WASHINGTON, January 21, 2014—Recent winner or the Notable Literary Fiction Award, Mary L. Tabor’s Who by Fire is a unique novel; sensual, emotional, and intellectual, all at once. With a captivating premise, the author leads the reader into a world of art, science, passion, and deeply felt emotion.
Beautifully structured and richly textured, Who by Fire discusses music, art, color, food, religion, and physics as well as passion, love, betrayal and loss. The novel’s cerebral quality provides a counterpoint for the intense feelings that Robert, Lena, and Isaac, the book’s main characters, experience.
Beginning with Lena’s death, Tabor delves into the psyche of her husband Robert, as he attempts to deal with her passing.
Who by Fire captures the complexity, intricacy, and nuance of relationships brilliantly. The reader finishes the novel thinking that sometimes betrayal doesn’t just involve two people, and may even question the meaning of betrayal itself. Do we betray when we cheat? Do we also betray when we ignore or take for granted?
The novel’s unusual structure is one of its best features. One reviewer describes it as “a painting in process,” where Tabor, as a painter, focuses on different aspects of the story, adding detail, color, music, and history to each part of the whole until at the end the entire work and all its beauty come to the forefront.
Who by Fire returns time and again to anecdotes of random people committing acts of bravery as well as the controlled fire Robert witnessed in Iowa as a younger man. Serving as a counterpoint to the main story, these fragments reveal the person Robert is and the profound change taking place inside him.
Tabor employs artistic and musical concepts to describe people and situations in a way that makes these descriptions central to understanding the novel. Unlike many other novels, discussions about physics, psychology, art, and music and not just erudite fluff, but actually give the story texture and depth, moving it along.

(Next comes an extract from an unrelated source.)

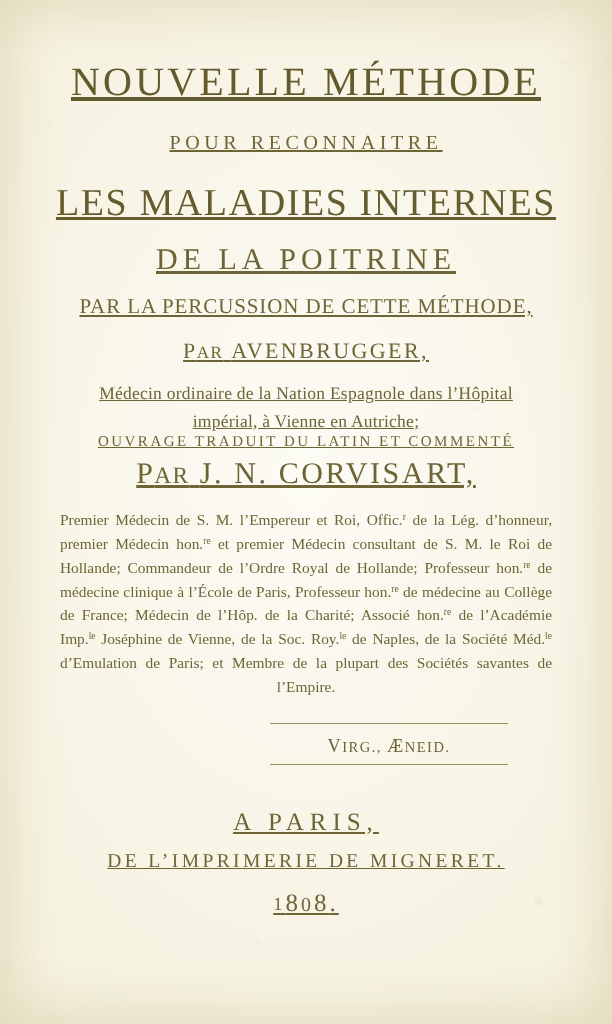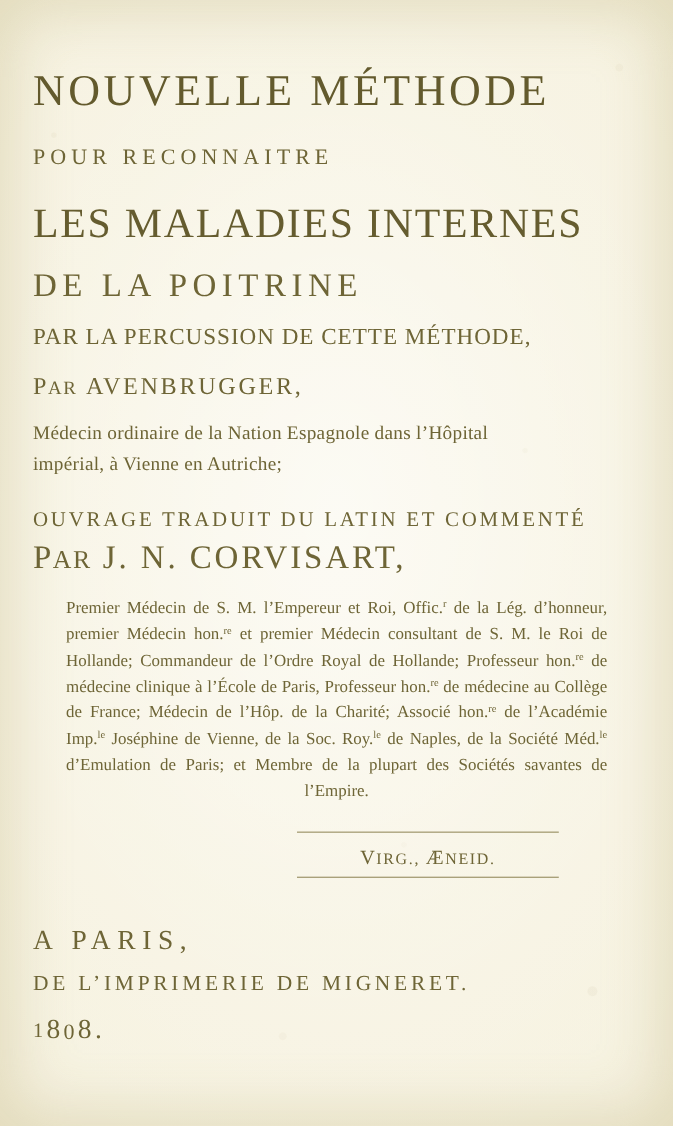"NOUVELLE MÉTHODE" .line { text-align: left -> center; text-decoration: none -> underline }
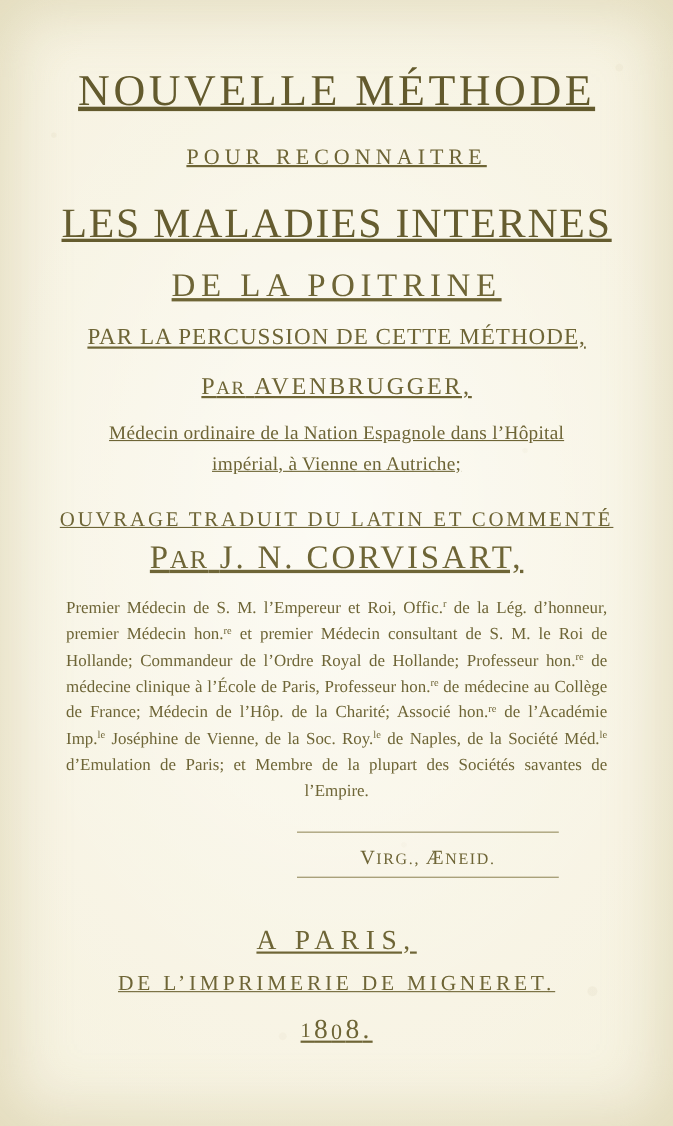"OUVRAGE TRADUIT DU LATIN ET" .t-translated { font-size: 19px -> 15px; margin-top: 28px -> none }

One section discusses the difference in the use of perspective in a work by Vermeer and one by Matisse. It then transitions into a discussion of how individuals can perceive objects and situations in completely different ways depending on their perspective.
Tabor likewise describes the idea of perfect pitch in music, then artfully turning it around to describe a person with perfect pitch in terms of being able to pick up subtle cues in conversation, in the tone of another’s voice, to discern what the speaker is really saying and feeling.
Multilayered, cerebral, and at the same time powerfully sensual, this novel discusses love in its beauty, pain and complexity. In her award-winning book, Tabor paints a realistic and touching picture of marriage, friendship and family.